> What to produce: Without including any image, retype the records word for word.

> Data for this exercise:
----
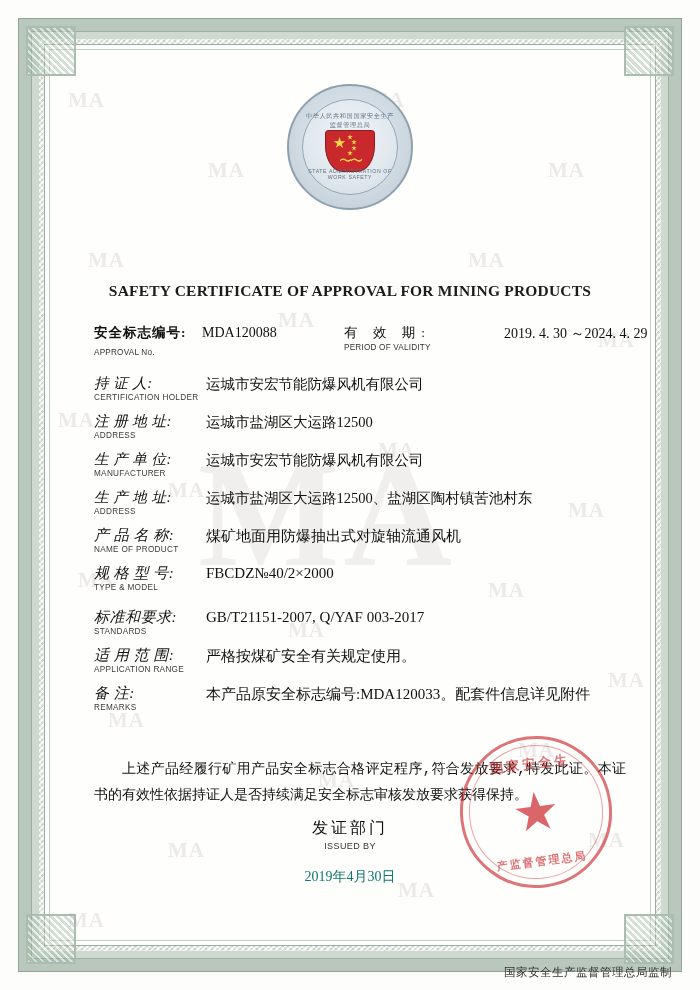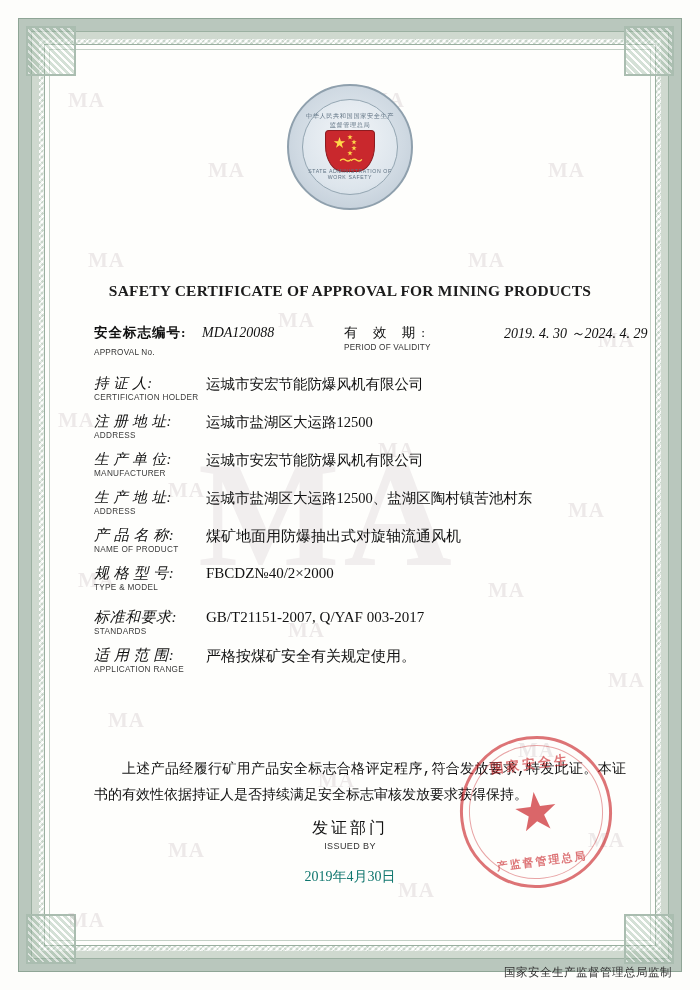--- a/index.html
+++ b/index.html
@@ -232,21 +232,20 @@
   .lbl-en {
     font-size: 8.2px;
     color: #333;
     font-family: "Liberation Sans", sans-serif;
     letter-spacing: 0.2px;
   }
   .val {
     font-size: 14px;
     color: #111;
     font-family: "Liberation Serif", serif;
-    font-style: italic;
   }
   .approval-row .grp { position: absolute; }
   .grp-approval { left: 0; top: 0; }
   .grp-approval .lbl-cn { display: block; font-weight: bold; }
   .grp-approval .lbl-en { display: block; margin-top: 6px; }
   .grp-approval .val { position: absolute; left: 108px; top: 1px; }
 
   .grp-validity { left: 250px; top: 0; }
   .grp-validity .lbl-cn { display: block; letter-spacing: 6px; }
   .grp-validity .lbl-en { display: block; margin-top: 1px; }
@@ -507,20 +506,25 @@
         <span class="k-en">STANDARDS</span>
         <span class="v">GB/T21151-2007, Q/YAF 003-2017</span>
       </div>
 
       <div class="field big">
         <span class="k-cn">适 用 范 围:</span>
         <span class="k-en">APPLICATION RANGE</span>
         <span class="v">严格按煤矿安全有关规定使用。</span>
       </div>
 
+      <div class="field big">
+        <span class="k-cn">备      注:</span>
+        <span class="k-en">REMARKS</span>
+        <span class="v">本产品原安全标志编号:MDA120033。配套件信息详见附件</span>
+      </div>
 
     </div>
 
     <div class="para">上述产品经履行矿用产品安全标志合格评定程序,符合发放要求,特发此证。本证书的有效性依据持证人是否持续满足安全标志审核发放要求获得保持。</div>
 
     <div class="issued">
       <div class="cn">发证部门</div>
       <div class="en">ISSUED BY</div>
     </div>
----
> Solved problem:
--- a/index.html
+++ b/index.html
@@ -232,21 +232,20 @@
   .lbl-en {
     font-size: 8.2px;
     color: #333;
     font-family: "Liberation Sans", sans-serif;
     letter-spacing: 0.2px;
   }
   .val {
     font-size: 14px;
     color: #111;
     font-family: "Liberation Serif", serif;
-    font-style: italic;
   }
   .approval-row .grp { position: absolute; }
   .grp-approval { left: 0; top: 0; }
   .grp-approval .lbl-cn { display: block; font-weight: bold; }
   .grp-approval .lbl-en { display: block; margin-top: 6px; }
   .grp-approval .val { position: absolute; left: 108px; top: 1px; }
 
   .grp-validity { left: 250px; top: 0; }
   .grp-validity .lbl-cn { display: block; letter-spacing: 6px; }
   .grp-validity .lbl-en { display: block; margin-top: 1px; }
@@ -507,20 +506,25 @@
         <span class="k-en">STANDARDS</span>
         <span class="v">GB/T21151-2007, Q/YAF 003-2017</span>
       </div>
 
       <div class="field big">
         <span class="k-cn">适 用 范 围:</span>
         <span class="k-en">APPLICATION RANGE</span>
         <span class="v">严格按煤矿安全有关规定使用。</span>
       </div>
 
+      <div class="field big">
+        <span class="k-cn">备      注:</span>
+        <span class="k-en">REMARKS</span>
+        <span class="v">本产品原安全标志编号:MDA120033。配套件信息详见附件</span>
+      </div>
 
     </div>
 
     <div class="para">上述产品经履行矿用产品安全标志合格评定程序,符合发放要求,特发此证。本证书的有效性依据持证人是否持续满足安全标志审核发放要求获得保持。</div>
 
     <div class="issued">
       <div class="cn">发证部门</div>
       <div class="en">ISSUED BY</div>
     </div>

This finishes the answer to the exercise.